As of October 30, 2004, the Company has unused net operating loss
carryforwards of approximately $14,812, $ 52,719 and $5,570 available to
offset future taxable income in the U.S. Virgin Islands, Puerto Rico, and
United States, respectively, through fiscal years 2024, 2011, and 2024,
respectively. Utilization of the tax net operating loss carryforward may be
limited each year.
The Company also has unused alternative minimum tax credits in the amount
of approximately $1 and $ 138 to offset future income tax liabilities in
Puerto Rico and United States, respectively. This credit is carried forward
indefinitely.
Total income taxes paid were approximately $144 for Fiscal 2004, $608
for Fiscal 2003, and $1,200 for Fiscal 2002.

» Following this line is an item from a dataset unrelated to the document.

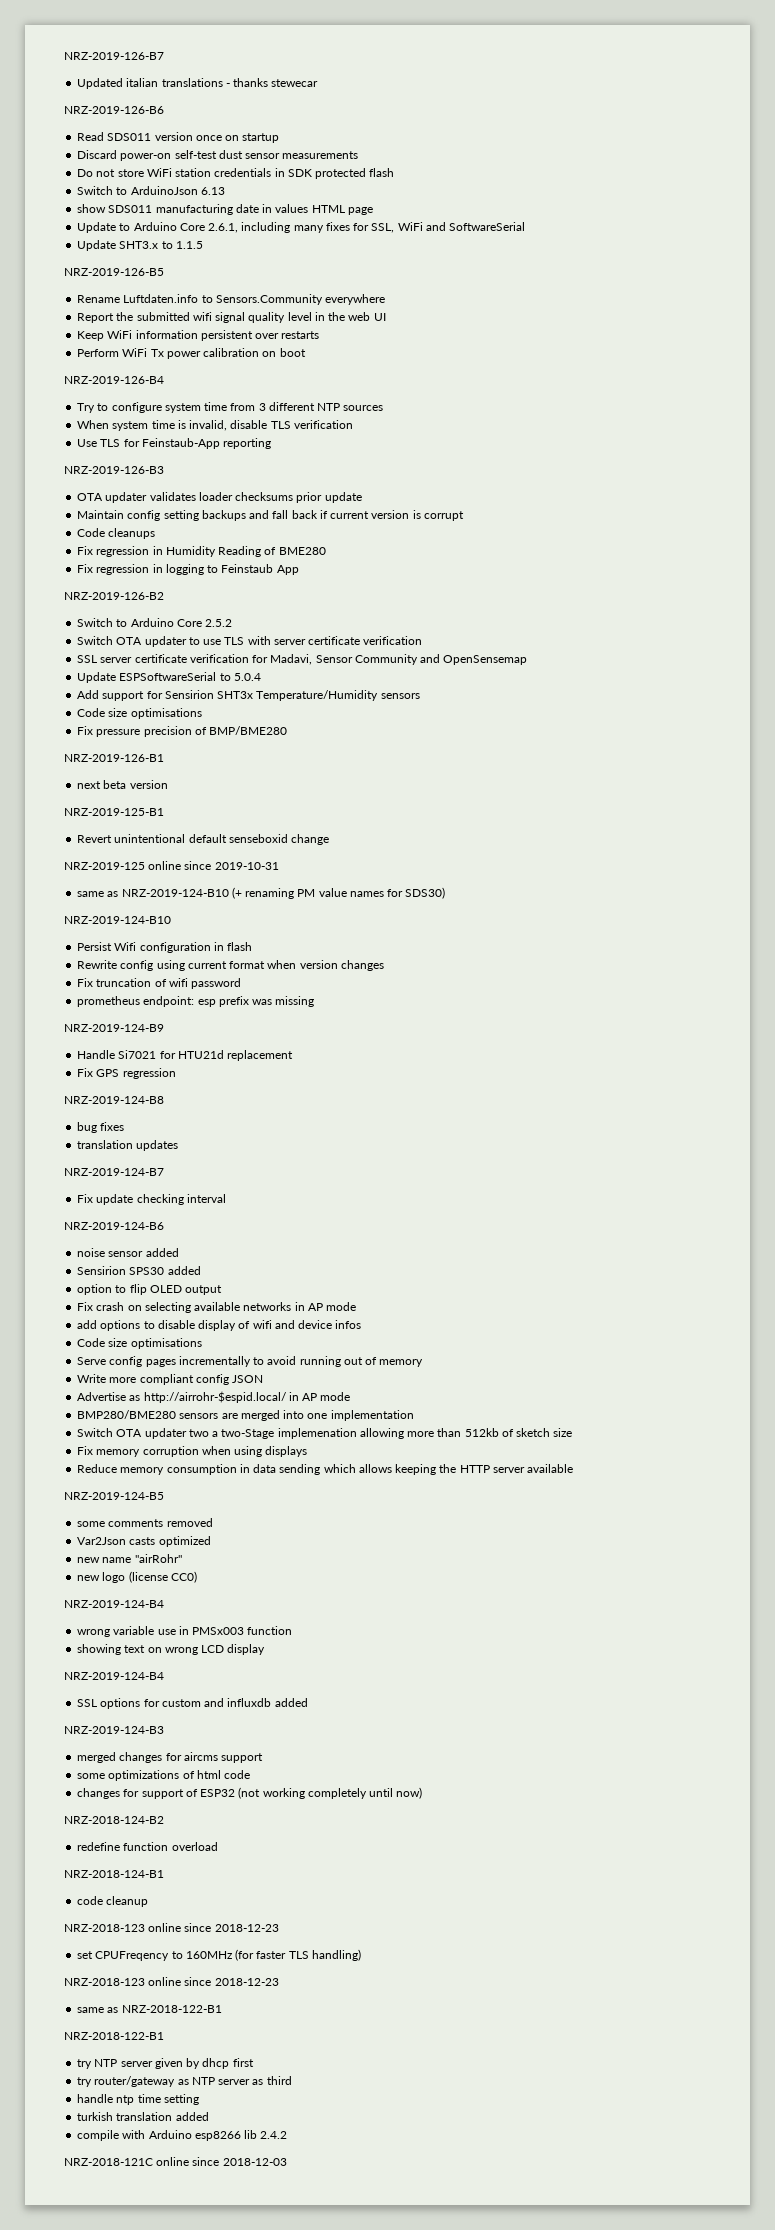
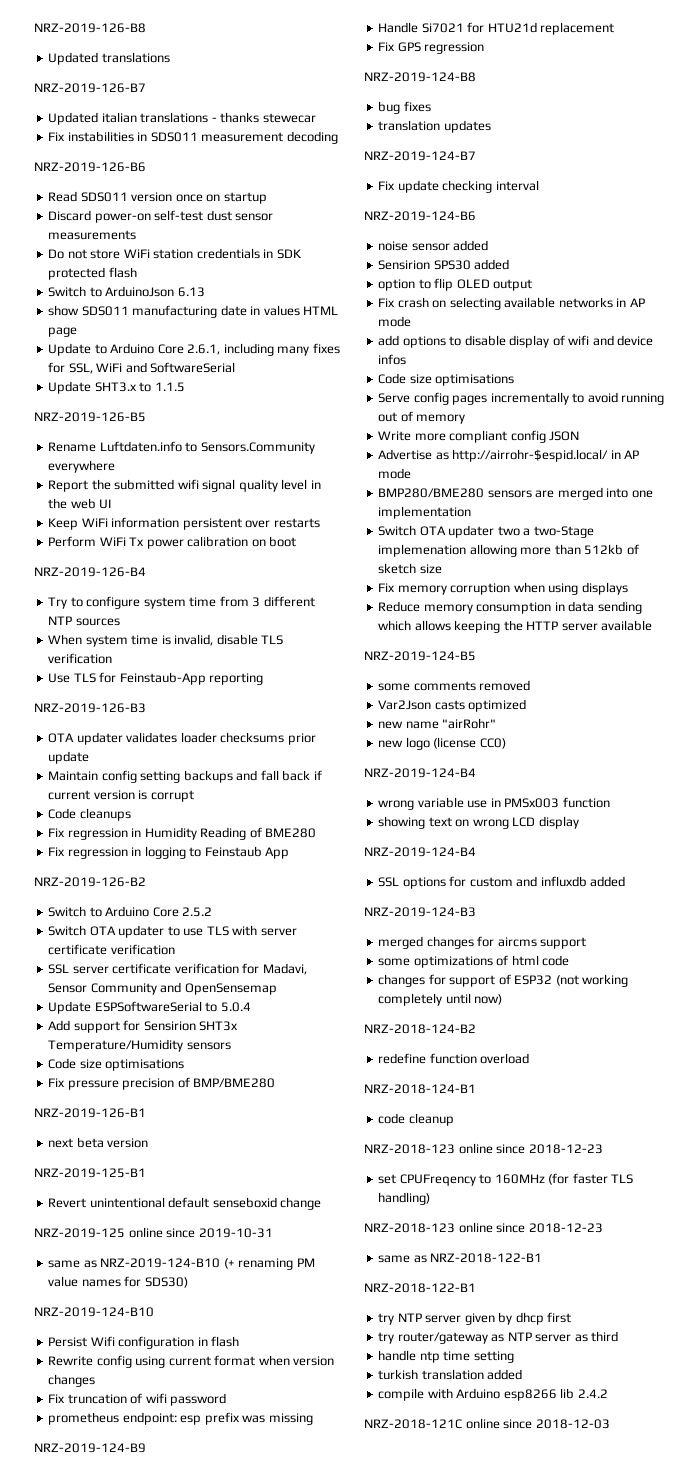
(64, 56) none -> [34,23,146,33] [48,52,170,65] NRZ-2019-126-B8 // Updated translations //
(319, 83) none -> [48,131,338,144] // Fix instabilities in SDS011 measurement decoding

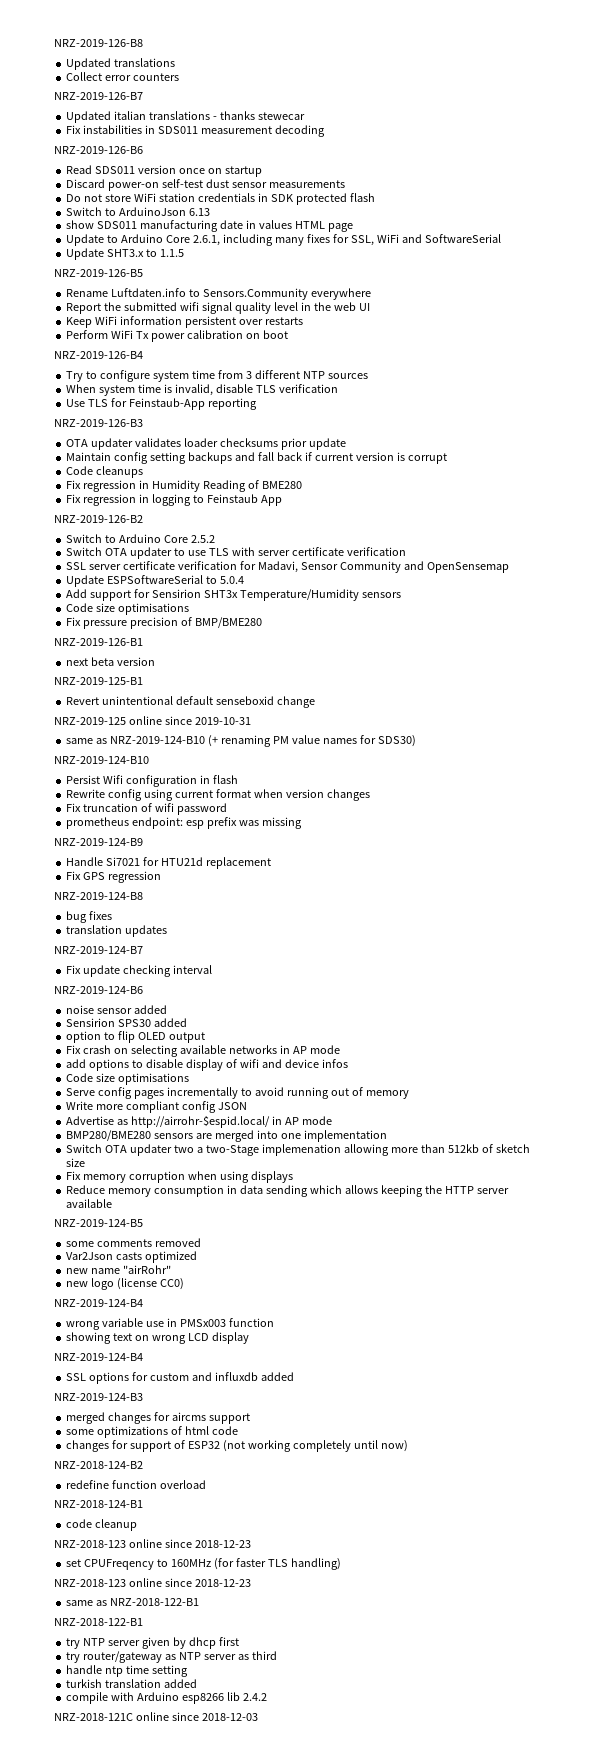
(170, 57) none -> [66,72,180,81] // Collect error counters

The Treasury Department of the Government of Puerto Rico is currently
auditing the Company's operating subsidiaries' tax years that ended January
1999 and 2000 for compliance with the various income tax and excise tax laws
of the Commonwealth of Puerto Rico. Preliminarily, the Treasury Department
has asserted the disallowance of certain deductions and the assessment of
certain excise taxes that would, if sustained, result in charging the
F-24
NOTES TO CONSOLIDATED FINANCIAL STATEMENTS (CONTINUED)
(Dollars in thousands)
NOTE 7 -- INCOME TAXES (Continued)
subsidiaries a total of $6,600 in a combination of additional taxes and
related interest. The subsidiaries are continuing to work with the Treasury
Department to provide documentation and rationale for the deductions taken and
the excise taxes paid. The Company believes it has complied with the various
tax regulations involved and the likelihood of paying these additional taxes
and related interest is remote. However, the ultimate outcome and any related
amount due are not determinable at this time. Consequently, no provision for
this preliminary assertion has been made in the accompanying financial
statements.
NOTE 8 -- RETIREMENT BENEFITS
The Company has a noncontributory defined benefit plan (the "Retirement
Plan") covering substantially all full-time and certain part-time associates.
Retirement Plan benefits are based on years of service and a base level of
compensation. The Company funds retirement plan costs in accordance with the
requirements of the Employee Retirement Income Security Act of 1974.
Contributions are intended to provide not only for benefits attributed to
service to date but also for those expected to be earned in the future.
Retirement Plan assets consist primarily of stocks, bonds and U.S.
Government securities. Full vesting for the Retirement Plan occurs upon the
completion of five years of service.
The future value of plan assets, the interest rates required to be used
To calculate the pension obligations in the future, and future changes in
legislation, will, among other factors, determine the amounts of any
additional contributions. Pension expense for this plan is recognized on an
accrual basis. Benefits are generally based on a fixed amount for each year of
service. The Company contributed $4,386, $3,353 and $2,745 to these funds in
fiscal 2004, 2003 and 2002, respectively. The Company plans to contribute
approximately $4,091 during the fiscal year ending October 29, 2005.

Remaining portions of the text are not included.